**Required action**:
Below are some entries. Transcribe the lines from the one holding "font-size: 10px;" to the one holding "padding: 6px 7px;", inclusive, but not the pictures among them.

**Exercise materials**:
▬▬▬

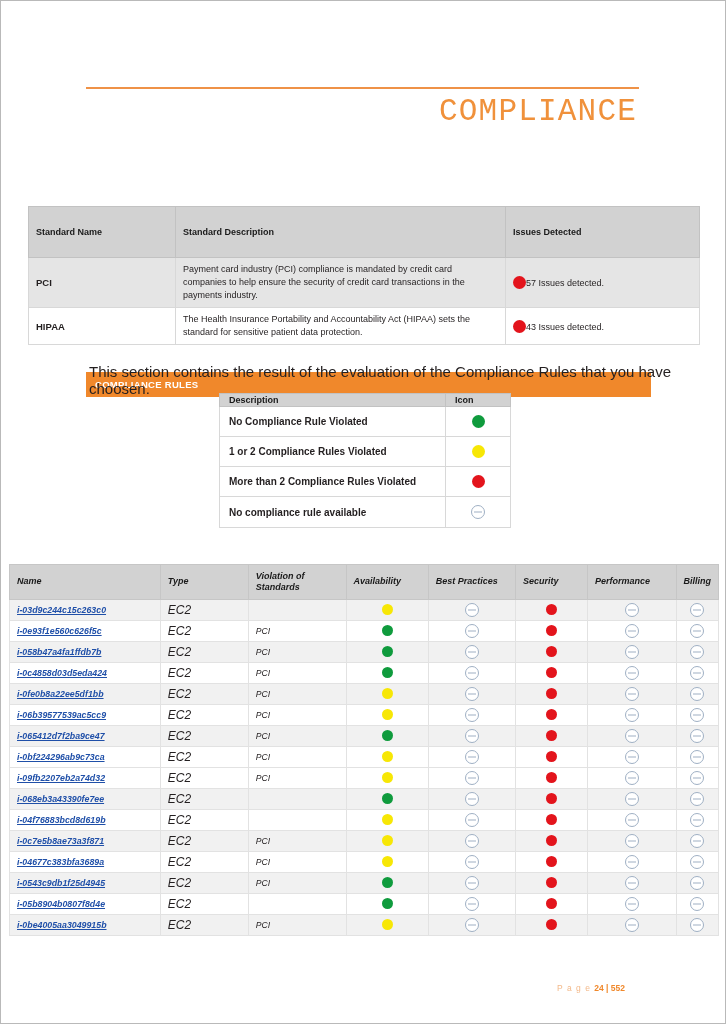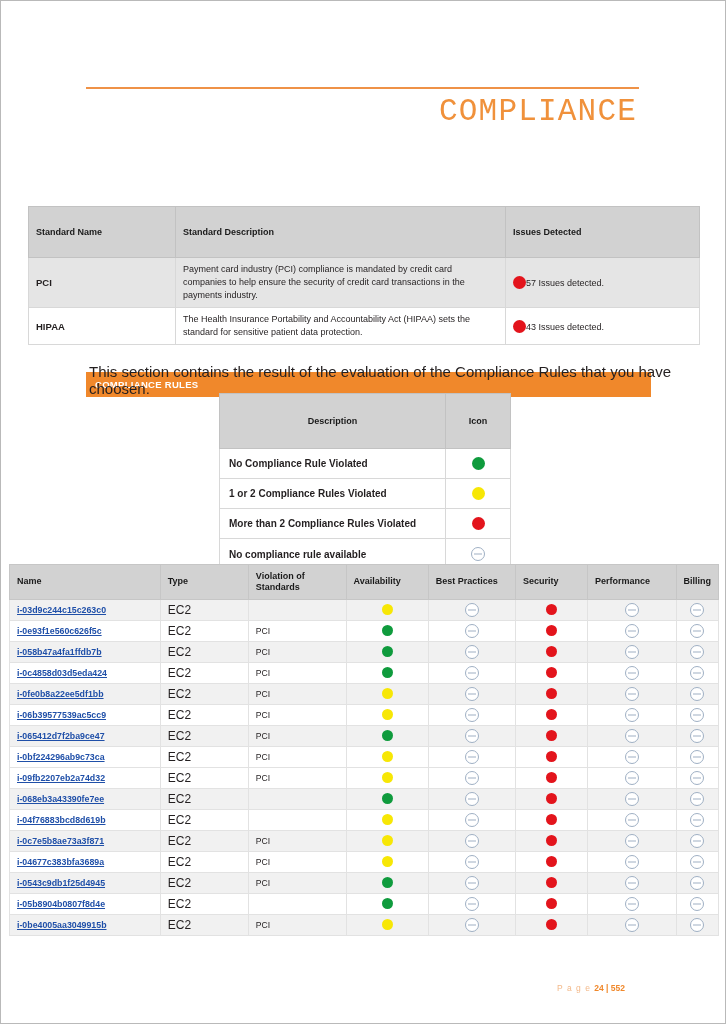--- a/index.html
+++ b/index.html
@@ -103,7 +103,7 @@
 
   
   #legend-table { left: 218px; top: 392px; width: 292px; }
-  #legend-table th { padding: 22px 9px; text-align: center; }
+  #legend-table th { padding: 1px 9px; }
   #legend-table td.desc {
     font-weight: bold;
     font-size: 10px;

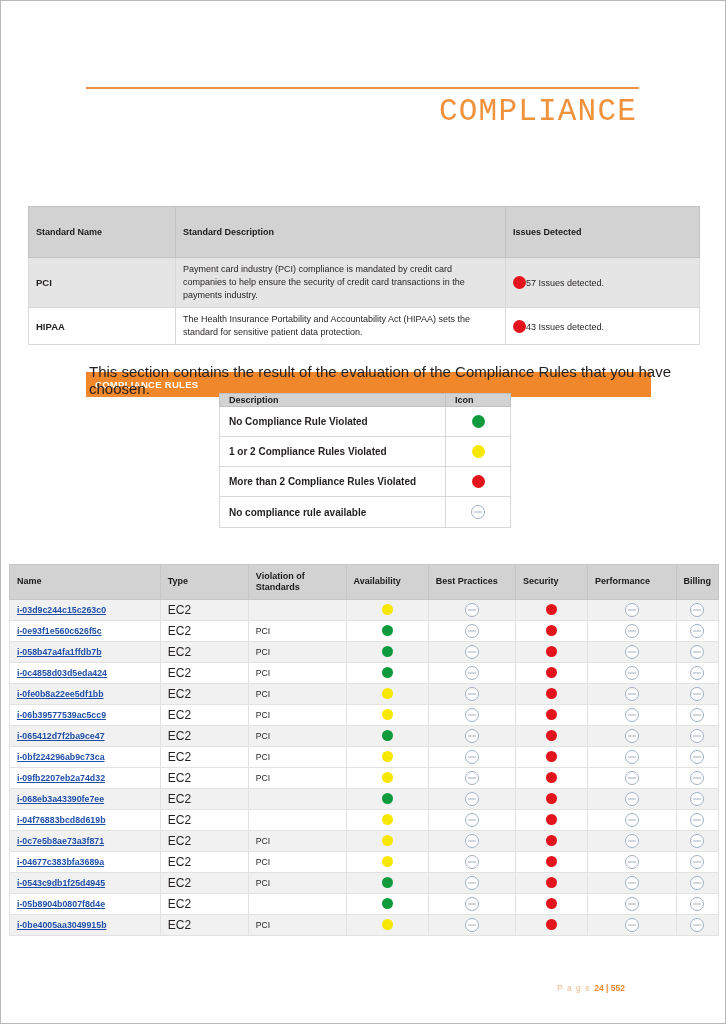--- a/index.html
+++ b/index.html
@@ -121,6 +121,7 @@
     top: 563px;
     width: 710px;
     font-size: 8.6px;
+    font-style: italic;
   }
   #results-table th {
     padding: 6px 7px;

▬▬▬

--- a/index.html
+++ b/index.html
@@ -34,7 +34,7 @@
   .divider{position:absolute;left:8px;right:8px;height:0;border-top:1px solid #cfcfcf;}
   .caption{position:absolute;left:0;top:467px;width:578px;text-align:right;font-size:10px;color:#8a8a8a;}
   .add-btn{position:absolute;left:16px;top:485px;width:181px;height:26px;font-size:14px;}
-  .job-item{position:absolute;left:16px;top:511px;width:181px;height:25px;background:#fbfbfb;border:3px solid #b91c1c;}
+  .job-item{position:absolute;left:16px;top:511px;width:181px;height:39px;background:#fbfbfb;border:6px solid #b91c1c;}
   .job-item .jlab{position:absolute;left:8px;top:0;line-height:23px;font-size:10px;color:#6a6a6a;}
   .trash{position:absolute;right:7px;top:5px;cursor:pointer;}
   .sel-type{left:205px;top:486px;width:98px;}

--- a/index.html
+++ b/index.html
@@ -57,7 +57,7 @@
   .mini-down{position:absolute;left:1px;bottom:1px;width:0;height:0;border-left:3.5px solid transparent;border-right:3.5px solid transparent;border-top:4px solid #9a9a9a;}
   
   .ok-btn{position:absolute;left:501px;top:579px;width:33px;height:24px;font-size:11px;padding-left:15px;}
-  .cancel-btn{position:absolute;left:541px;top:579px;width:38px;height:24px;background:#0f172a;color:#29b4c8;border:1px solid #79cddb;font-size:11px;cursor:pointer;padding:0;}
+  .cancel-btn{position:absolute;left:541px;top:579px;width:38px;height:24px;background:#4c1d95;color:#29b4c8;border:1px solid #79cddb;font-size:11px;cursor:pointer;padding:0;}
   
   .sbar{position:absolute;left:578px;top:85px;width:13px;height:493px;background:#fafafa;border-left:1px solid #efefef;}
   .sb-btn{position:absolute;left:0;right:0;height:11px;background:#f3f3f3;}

▬▬▬

**Solution to the problem**:
     font-size: 10px;

--- a/index.html
+++ b/index.html
@@ -121,6 +121,7 @@
     top: 563px;
     width: 710px;
     font-size: 8.6px;
+    font-style: italic;
   }
   #results-table th {
     padding: 6px 7px;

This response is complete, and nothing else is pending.